なのに、最近の君ったら。スマホで僕に秘密の話をしてみたり、他の男と会ったことを隠したりさ。連絡が取れなくなった時なんて、心配で仕事にならなかったよ。こんな状態じゃ、僕の心は、全然安らがない。」

スマホをダイニングテーブルに静かに置くと、陽介は再び真美の正面に向き直り、腕を組んだ。

「責任を果たさずして、自由だけ欲しいだなんて。マミちゃん、よく言えるよね…。」

真美は、目の前で憐れんだように自分を見下す夫に、何も言うことができなかった。


一方、心配する友人が取った行動は?


「ねえ、やっぱりやばい状況よね?」

留衣が深いため息をついて、颯太に尋ねる。

真美が逃げるように留衣の家を飛び出してから、数日後、颯太は留衣と居酒屋に再び集合していた。

「新しい携帯番号、結局聞けなかったもんな。」

颯太は、苦い顔のままグラスを店員から受け取る。この状況で飲む気にはなれず、中身はウーロン茶だ。

ー愛情でなく、支配だ。

颯太がそう告げた時の真美の顔が、頭に浮かぶ。まるで睨みつけるかのようなあの目からは、夫を信じたいと願う彼女の本心が、透けて見えたような気がする。

真美から聞いた旦那の行為の数々は、颯太の感覚では間違いなく、"異常"だ。

だけど、当事者である真美が、嫌々ながらも夫婦の形としてそれを受け入れているのだとしたらー?

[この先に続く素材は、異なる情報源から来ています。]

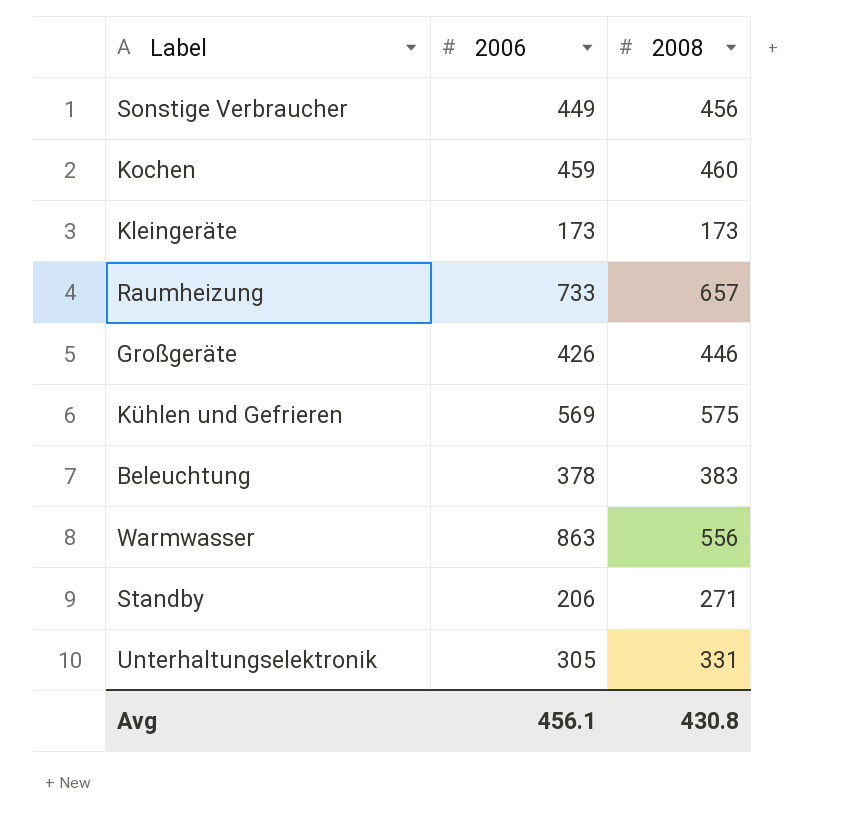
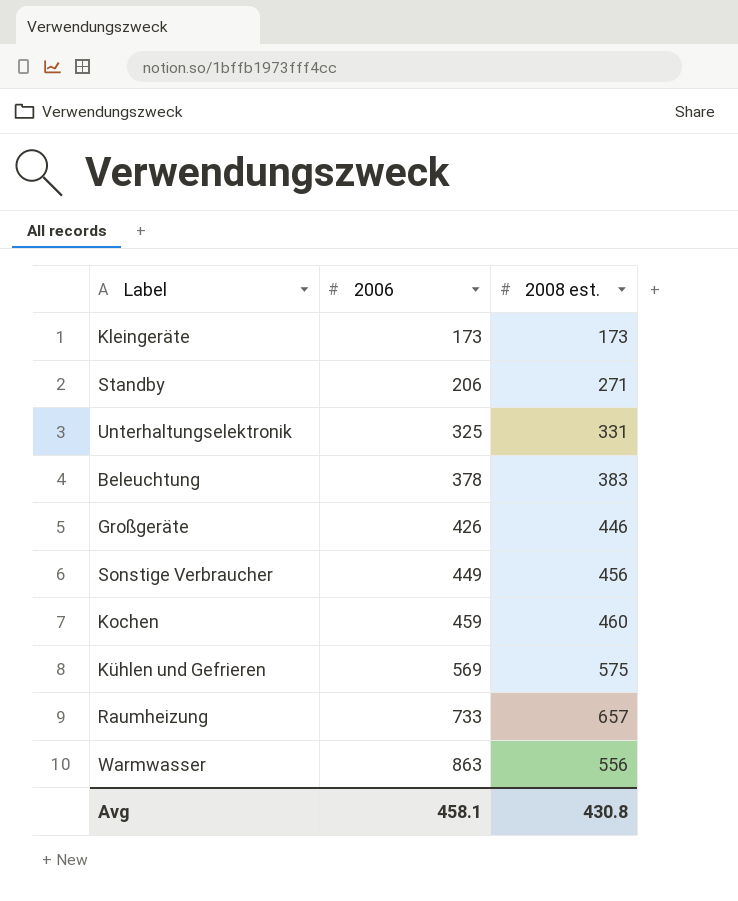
row order: none -> 2006 ascending
column name: 2008 -> 2008 est.
Unterhaltungselektronik | 2006: 305 -> 325
Avg | 2006: 456.1 -> 458.1

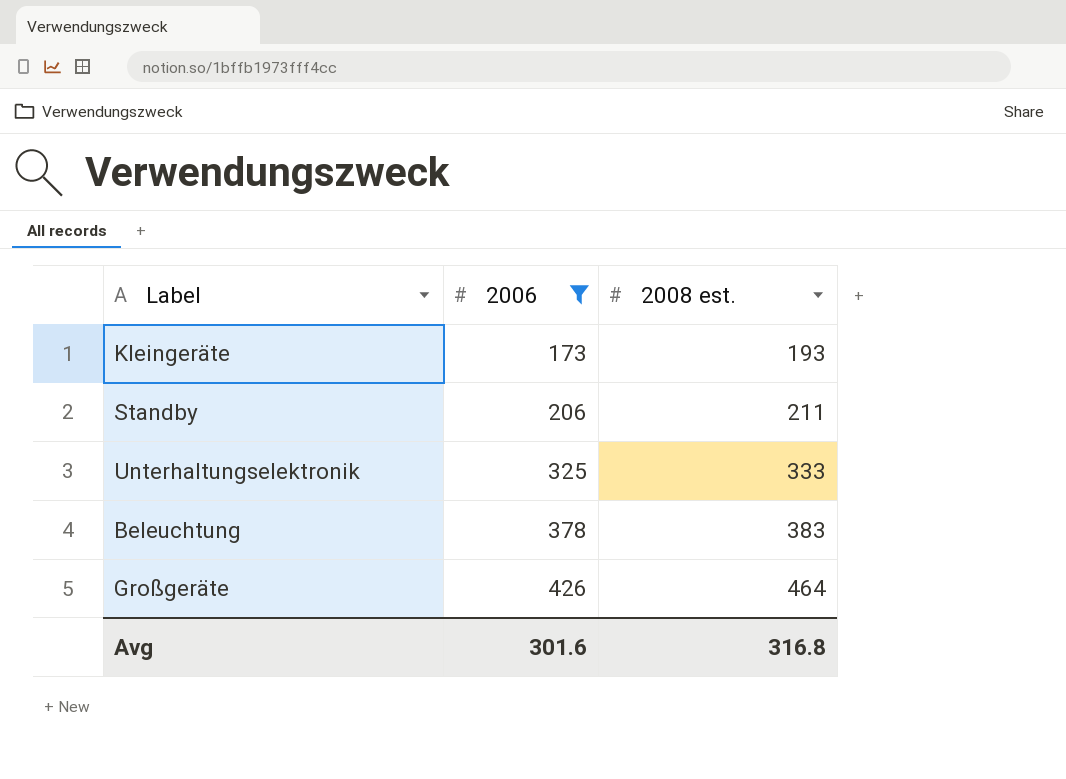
filter: none -> 2006 <= 426
Kleingeräte | 2008 est.: 173 -> 193
Standby | 2008 est.: 271 -> 211
Unterhaltungselektronik | 2008 est.: 331 -> 333
Großgeräte | 2008 est.: 446 -> 464
Avg | 2006: 458.1 -> 301.6
Avg | 2008 est.: 430.8 -> 316.8

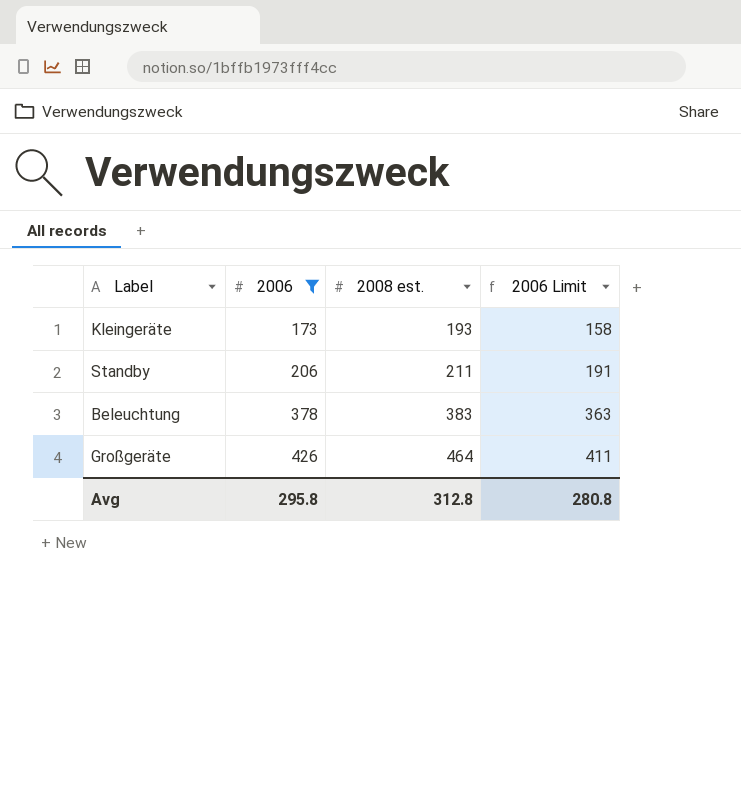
column 2006 Limit | formula: none -> [2006] - 15
row Unterhaltungselektronik: 325 | 333 -> none
Avg | 2006: 301.6 -> 295.8
Avg | 2008 est.: 316.8 -> 312.8

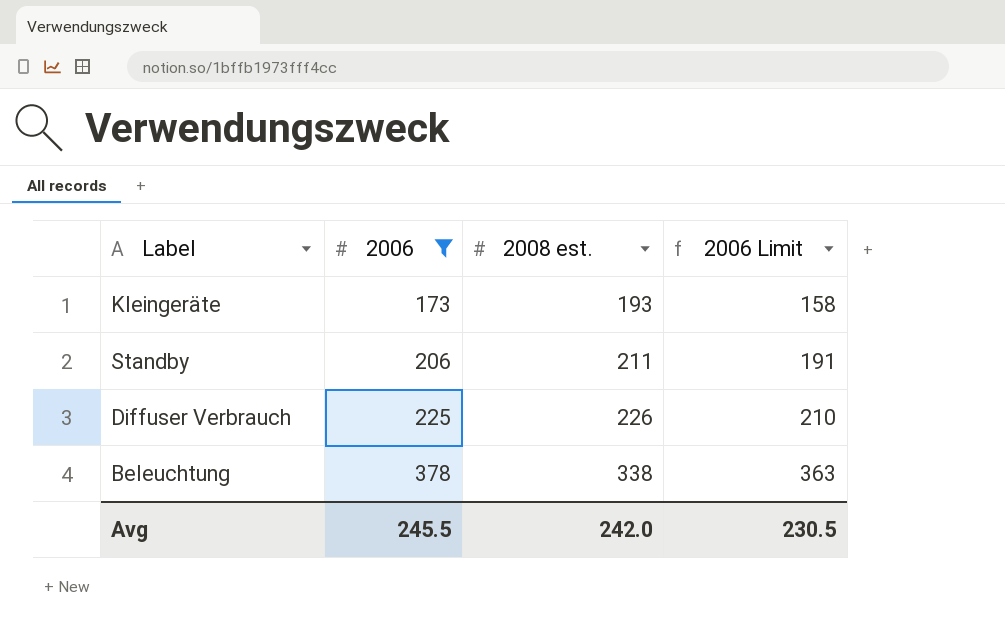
row Großgeräte: 426 | 464 | 411 -> none
row Diffuser Verbrauch: none -> 225 | 226 | 210
Beleuchtung | 2008 est.: 383 -> 338
Avg | 2006: 295.8 -> 245.5
Avg | 2008 est.: 312.8 -> 242.0
Avg | 2006 Limit: 280.8 -> 230.5

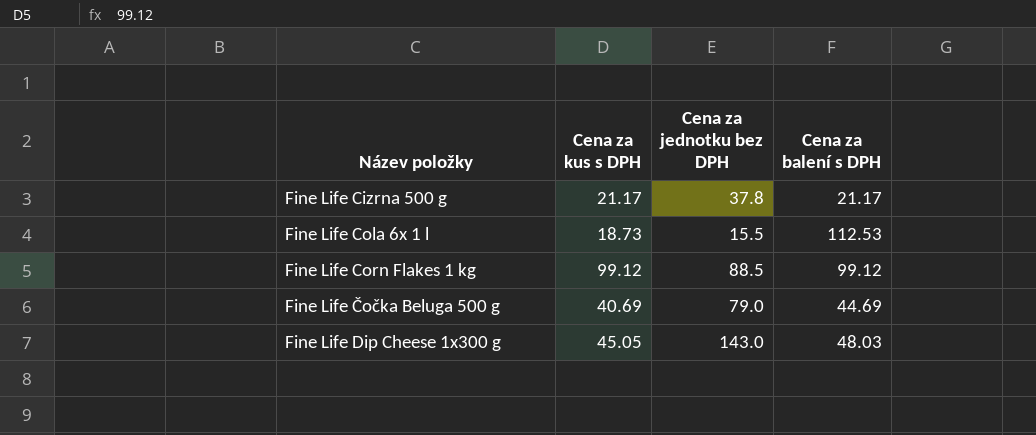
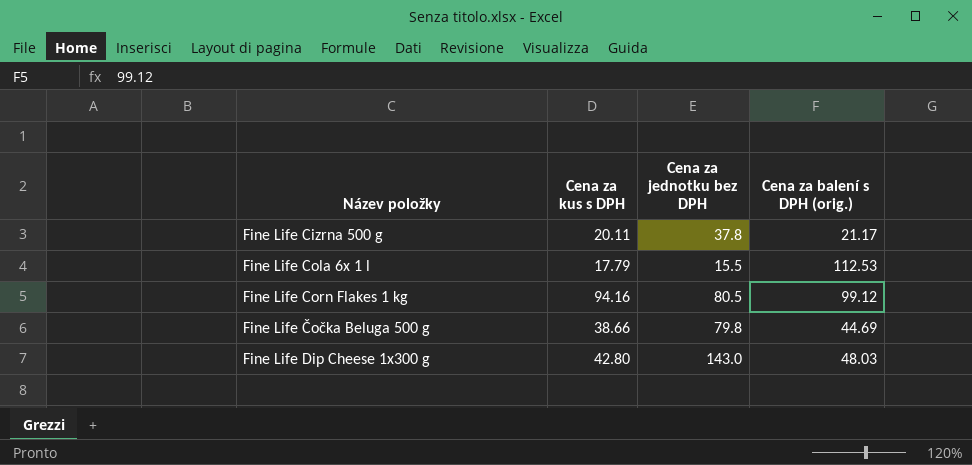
column name: Cena za balení s DPH -> Cena za balení s DPH (orig.)
Fine Life Cizrna 500 g | Cena za kus s DPH: 21.17 -> 20.11
Fine Life Cola 6x 1 l | Cena za kus s DPH: 18.73 -> 17.79
Fine Life Corn Flakes 1 kg | Cena za kus s DPH: 99.12 -> 94.16
Fine Life Corn Flakes 1 kg | Cena za jednotku bez DPH: 88.5 -> 80.5
Fine Life Čočka Beluga 500 g | Cena za kus s DPH: 40.69 -> 38.66
Fine Life Čočka Beluga 500 g | Cena za jednotku bez DPH: 79.0 -> 79.8
Fine Life Dip Cheese 1x300 g | Cena za kus s DPH: 45.05 -> 42.80

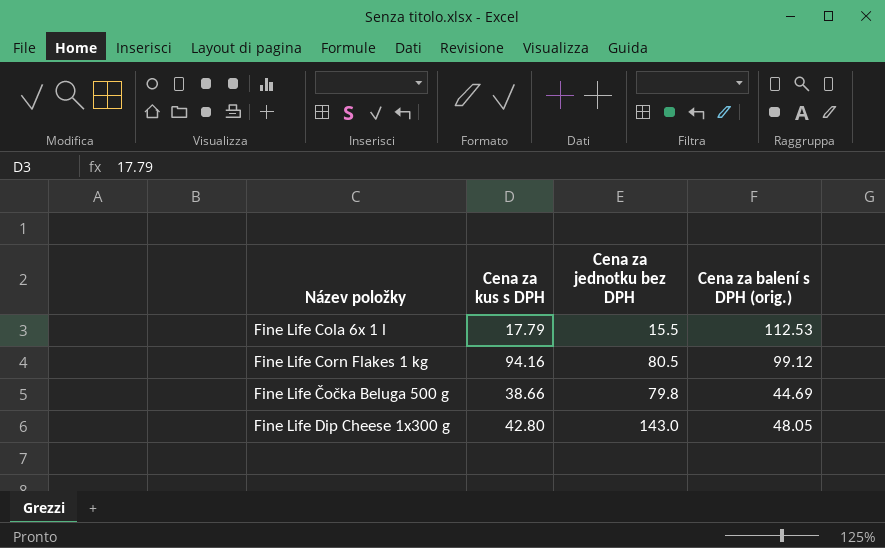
row Fine Life Cizrna 500 g: 20.11 | 37.8 | 21.17 -> none
Fine Life Dip Cheese 1x300 g | Cena za balení s DPH (orig.): 48.03 -> 48.05

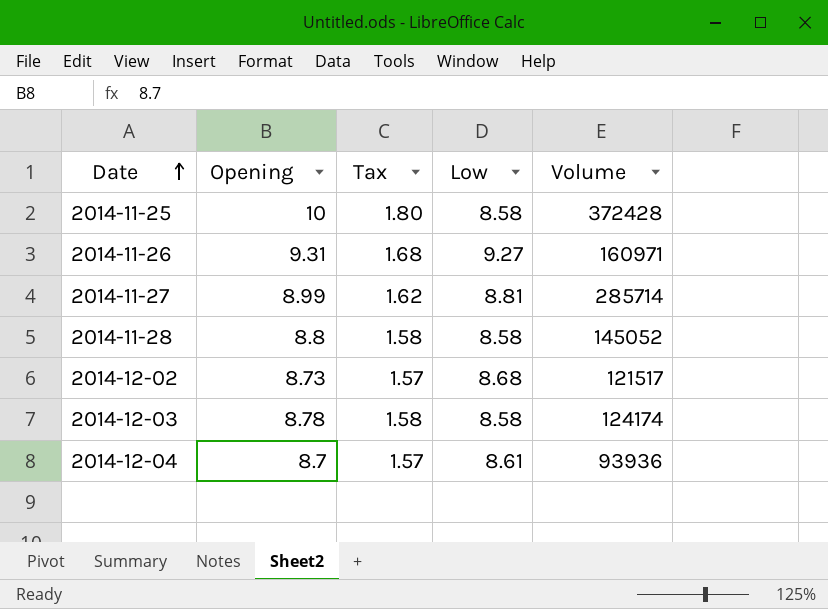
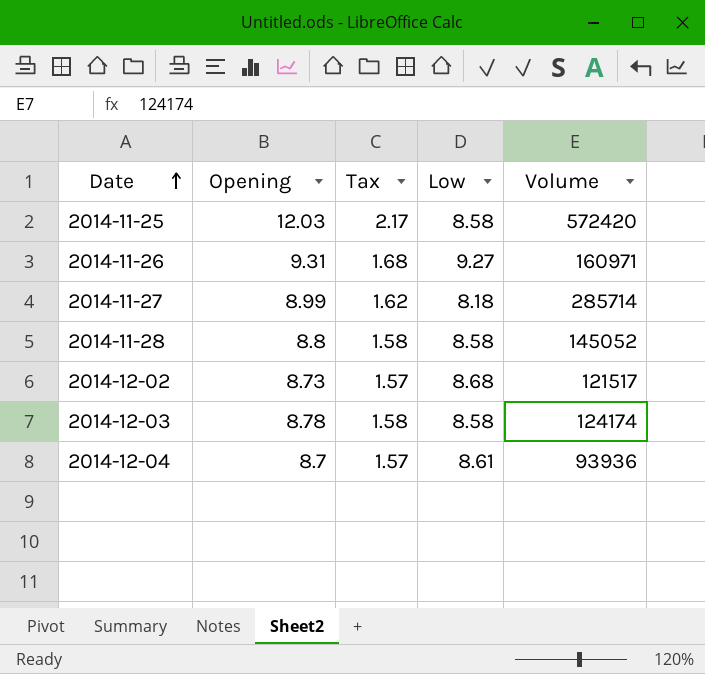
2014-11-25 | Opening: 10 -> 12.03
2014-11-25 | Tax: 1.80 -> 2.17
2014-11-25 | Volume: 372428 -> 572420
2014-11-27 | Low: 8.81 -> 8.18

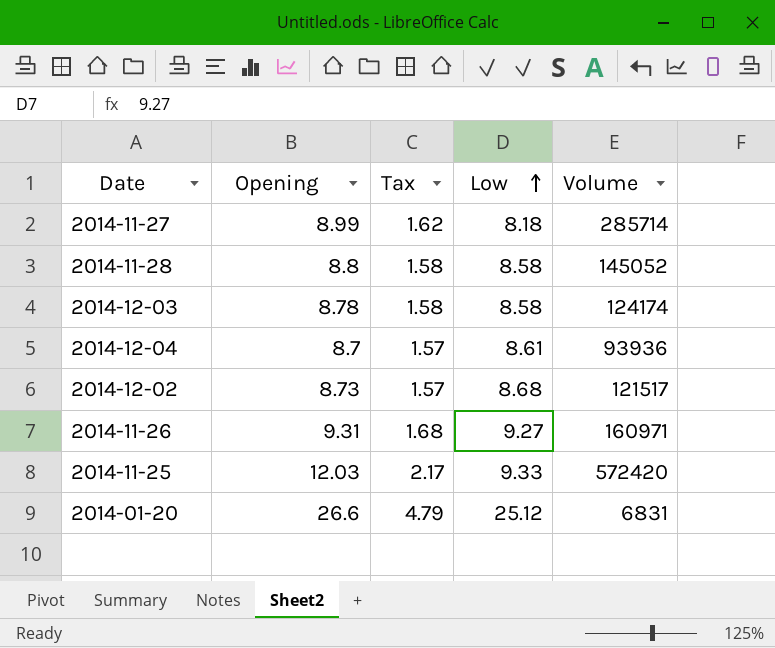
row order: Date ascending -> Low ascending
2014-11-25 | Low: 8.58 -> 9.33
row 2014-01-20: none -> 26.6 | 4.79 | 25.12 | 6831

もしそうなら、自分はすごく失礼なことを言ってしまったのではないかとも思うのだ。

「真美の話、モラハラのオンパレードだったじゃない。当事者は、ことの深刻さに気づかない場合が多いって知り合いの医者も言ってた。でも、警察に相談に行くにも、本人が行くべきよね?暴力受けてるわけでもないし…。」

あの日以降、颯太も何度か「モラハラ」+「相談」で、ネット検索をした。

様々な相談先がズラッと並ぶが、そのほとんどが当事者からの相談を前提に説明がされている。それに、真美本人がモラハラ被害と認めていない以上、第三者がこれ以上口を挟むのも、気がひける。

「…とりあえず、連絡取ってみよう。例えばさ、真美の実家に電話して、連絡先聞いてみるっていうのはどう?同窓会やるけど、連絡取れないとかなんとか言って。」

「それいい!うちの母、真美母と知り合いだから、携帯知ってるかも!」

そういうと留衣は、すごい勢いでスマホにメッセージを打ち込み始めた。十数秒のフリック入力の後、留衣はスマホをしまい、言いにくそうに下を向いた。

「私さ、真美が結婚決めた時、正直悔しかった。ちょうど仕事がしんどい時期だっだから、専業主婦になるって聞いて、"のんびりなあんたには主婦業が向いてる"なんて嫌味言っちゃったのよね。久しぶりに会った時だって、専業主婦が羨ましいなんて言っちゃった。

あんな辛い思いしてるなんて知らずに。…酷いこと言っちゃった。」

留衣は、一気に気持ちを吐き出すと、ジョッキに残ったビールを喉に流し込んだ。その目にはうっすら涙が浮かんでいる。

「でもさ、あいつちょっと嬉しかったと思うよ。親友に"真美は悪くない!"って言ってもらえて。」

そういうと、颯太は店員を呼ぶブザーを押し、留衣にティッシュを手渡す。

「…今日は真美の分まで飲む」と、鼻をすする留衣に付き合って、颯太はビールを2杯注文した。